* [PROBLEM DETAILS]:
An unaltered copy of every line below is the expected output.
---------- EXCERPTED DATA ----------
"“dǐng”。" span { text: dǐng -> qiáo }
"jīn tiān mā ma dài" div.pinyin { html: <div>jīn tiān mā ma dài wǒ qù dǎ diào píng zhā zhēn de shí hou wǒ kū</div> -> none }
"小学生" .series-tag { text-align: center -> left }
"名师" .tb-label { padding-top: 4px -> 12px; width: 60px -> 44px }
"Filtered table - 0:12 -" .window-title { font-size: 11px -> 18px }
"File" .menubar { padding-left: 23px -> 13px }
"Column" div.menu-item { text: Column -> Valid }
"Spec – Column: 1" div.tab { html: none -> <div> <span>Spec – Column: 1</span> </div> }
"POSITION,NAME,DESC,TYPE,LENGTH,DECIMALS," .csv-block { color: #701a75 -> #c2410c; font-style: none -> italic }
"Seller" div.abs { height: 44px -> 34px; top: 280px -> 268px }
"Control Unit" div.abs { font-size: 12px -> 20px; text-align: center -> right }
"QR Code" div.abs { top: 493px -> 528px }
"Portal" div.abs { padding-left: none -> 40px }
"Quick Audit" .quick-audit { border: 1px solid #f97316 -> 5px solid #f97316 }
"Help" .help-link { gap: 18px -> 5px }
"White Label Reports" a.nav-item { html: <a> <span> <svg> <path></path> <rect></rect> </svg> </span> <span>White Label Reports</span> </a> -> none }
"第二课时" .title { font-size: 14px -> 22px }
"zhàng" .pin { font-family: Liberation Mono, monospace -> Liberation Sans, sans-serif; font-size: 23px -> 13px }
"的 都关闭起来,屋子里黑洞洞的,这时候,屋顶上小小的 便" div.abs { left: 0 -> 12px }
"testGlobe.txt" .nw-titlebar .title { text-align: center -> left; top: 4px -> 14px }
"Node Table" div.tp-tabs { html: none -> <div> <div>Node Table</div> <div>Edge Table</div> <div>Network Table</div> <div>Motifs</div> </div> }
----------
* [ANSWER TO THIS TASK]:
"“dǐng”。" span { text: dǐng -> qiáo }
"jīn tiān mā ma dài" div.pinyin { html: <div>jīn tiān mā ma dài wǒ qù dǎ diào píng zhā zhēn de shí hou wǒ kū</div> -> none }
"小学生" .series-tag { text-align: center -> left }
"名师" .tb-label { padding-top: 4px -> 12px; width: 60px -> 44px }
"Filtered table - 0:12 -" .window-title { font-size: 11px -> 18px }
"File" .menubar { padding-left: 23px -> 13px }
"Column" div.menu-item { text: Column -> Valid }
"Spec – Column: 1" div.tab { html: none -> <div> <span>Spec – Column: 1</span> </div> }
"POSITION,NAME,DESC,TYPE,LENGTH,DECIMALS," .csv-block { color: #701a75 -> #c2410c; font-style: none -> italic }
"Seller" div.abs { height: 44px -> 34px; top: 280px -> 268px }
"Control Unit" div.abs { font-size: 12px -> 20px; text-align: center -> right }
"QR Code" div.abs { top: 493px -> 528px }
"Portal" div.abs { padding-left: none -> 40px }
"Quick Audit" .quick-audit { border: 1px solid #f97316 -> 5px solid #f97316 }
"Help" .help-link { gap: 18px -> 5px }
"White Label Reports" a.nav-item { html: <a> <span> <svg> <path></path> <rect></rect> </svg> </span> <span>White Label Reports</span> </a> -> none }
"第二课时" .title { font-size: 14px -> 22px }
"zhàng" .pin { font-family: Liberation Mono, monospace -> Liberation Sans, sans-serif; font-size: 23px -> 13px }
"的 都关闭起来,屋子里黑洞洞的,这时候,屋顶上小小的 便" div.abs { left: 0 -> 12px }
"testGlobe.txt" .nw-titlebar .title { text-align: center -> left; top: 4px -> 14px }
"Node Table" div.tp-tabs { html: none -> <div> <div>Node Table</div> <div>Edge Table</div> <div>Network Table</div> <div>Motifs</div> </div> }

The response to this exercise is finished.